I pregiudizi non patrimoniali non consistono nella sola lesione biologica e psico-biologica (art. 32 Cost.), ma travolgono la persona intera, con sofferenze interiori e lesioni alla personalità e alla dignità morale (artt. 2 e 3 della Costituzione) che integrano il c.d. danno morale e alla vita familiare e sociale, che riguarda anche i familiari (artt. 29, 30 e 31 della Costituzione), in quanto in più occasioni loro stessi sono stati esposti e hanno un concreto rischio di ammalarsi. Il termine per agire contro il datore di lavoro presso il quale il soggetto è stato esposto all’amianto è di dieci anni dal momento in cui il danneggiato abbia preso coscienza del nesso esistente tra la malattia e l’esposizione all’amianto. In pratica, essendo le patologie causate dall’amianto “lungolatenti”, si agisce oggi in virtù dell’esposizione pericolosa verificatasi anche diversi decenni fa.

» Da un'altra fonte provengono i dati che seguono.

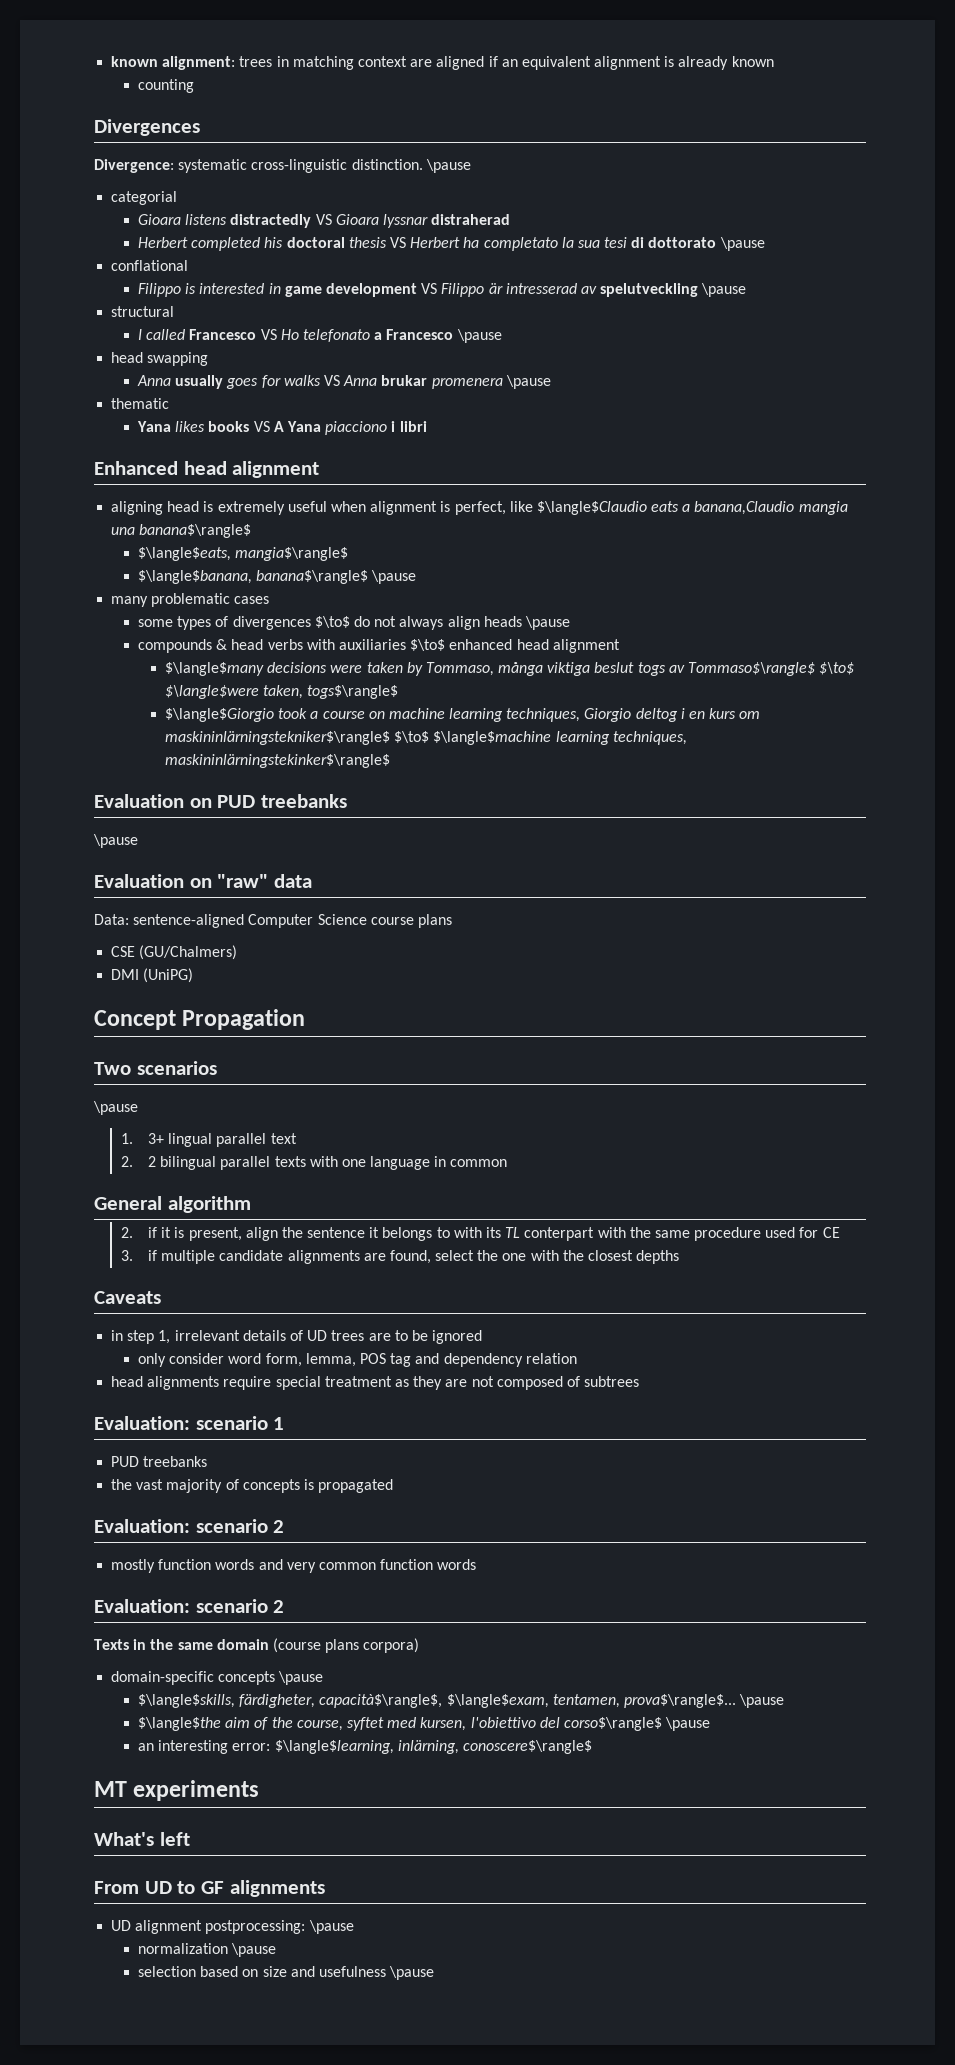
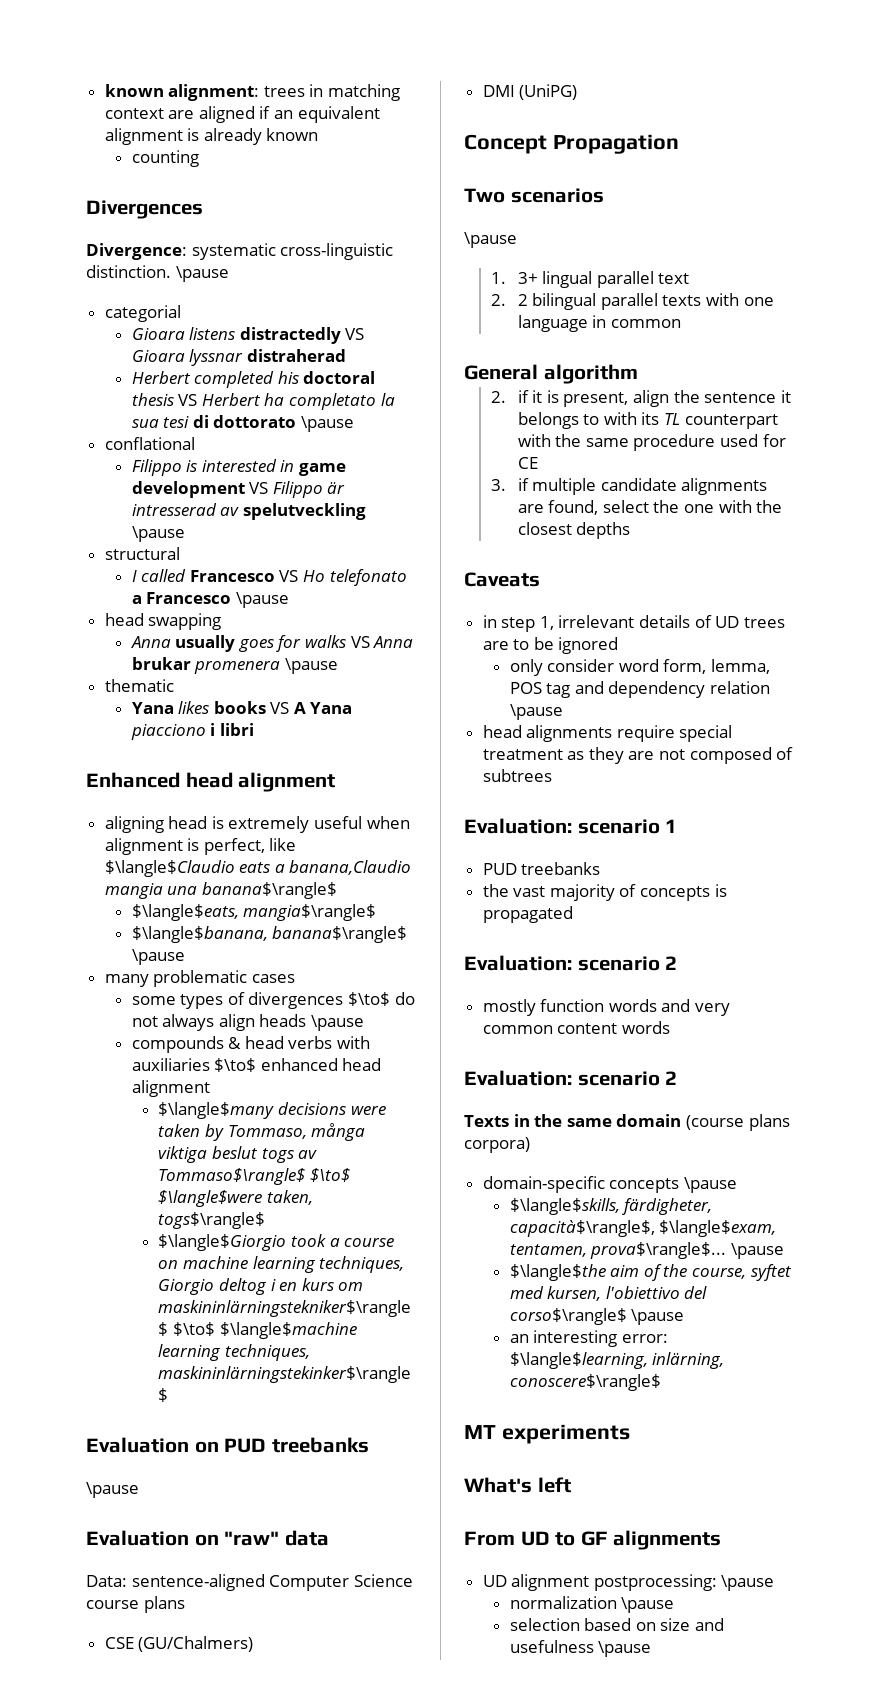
[524,1227,595,1241] conterpart -> [684,414,778,429] counterpart
(577, 1358) none -> [509,704,563,720] \pause
[380,1559,434,1570] function -> [557,1023,618,1034] content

Le sentenze pronunciate negli ultimi anni presentano un pensiero condiviso, divenuto ormai regola, in punto di accertamento dell’esistenza del nesso tra la malattia o il decesso del lavoratore e l’esposizione alle fibre di amianto: non si richiede più una ragionevole certezza della causalità, tipicamente penale, tra patologia ed esposizione professionale all'amianto, ma è sufficiente dimostrare l’esistenza di un qualificato grado di probabilità che ricolleghi la malattia all’attività lavorativa svolta in condizioni a rischio, per ottenere un risarcimento.

Sia il lavoratore che ha contratto la patologia, sia i suoi famigliari hanno dunque diritto al risarcimento del «danno biologico (cioè la lesione della salute), morale (cioè la sofferenza interiore) e dinamico-relazionale (altrimenti definibile esistenziale, consistente nel peggioramento delle condizioni di vita quotidiane, risarcibile nel caso in cui l’illecito abbia leso i diritti fondamentali della persona), che costituiscono pregiudizi non patrimoniali ontologicamente diversi e tutti risarcibili» (Corte di Cassazione, III Sez. Civile, n. 4033 del 19.02.2013).

La prova dell’entità del danno può essere anche presuntiva e si può raggiungere anche attraverso l’utilizzo del potere di indagine del consulente tecnico di ufficio (Cass. 16471/09; 21728/06 e 1901/2010 ed ex multis), per cui rilevano:

  • Lo sconvolgimento che i fatti lesivi provocano nella vittima primaria e nei familiari;
  • La tipologia ed entità degli stati, temporanei e permanenti, di invalidità riportati dal danneggiato, parametri dai quali già di per sé si può dedurre il livello “minimo presuntivo” di incidenza delle lesioni sul piano della “sfera morale” del danneggiato;
  • Dell’età e del sesso della vittima;
  • L’attività lavorativa o gli hobby svolti dal danneggiato;
  • L’essere la vittima stata oggetto di un’ingiusta lesione della propria persona e della propria dignità umana;
  • I disagi ed i fastidi patiti in relazione allo svolgimento delle attività quotidiane;
  • La necessità di affrontare operazioni chirurgiche riparatrici, esami invasivi o terapie riabilitative;
  • Le perdite di tempo e le frustrazioni incorse in visite mediche, sedute riabilitative, accertamenti medico-legali, sessioni con i propri avvocati;
  • Dell’essersi trovato costretto ad affrontare dapprima un iter stragiudiziale e poi giudiziale, con tutti i relativi stress.

I danni subiti dal lavoratore in caso di decesso e per il decesso debbono essere liquidati ai suoi eredi. I familiari e coloro che avevano con la vittima un significativo rapporto hanno diritto al risarcimento integrale dei danni che direttamente hanno subìto.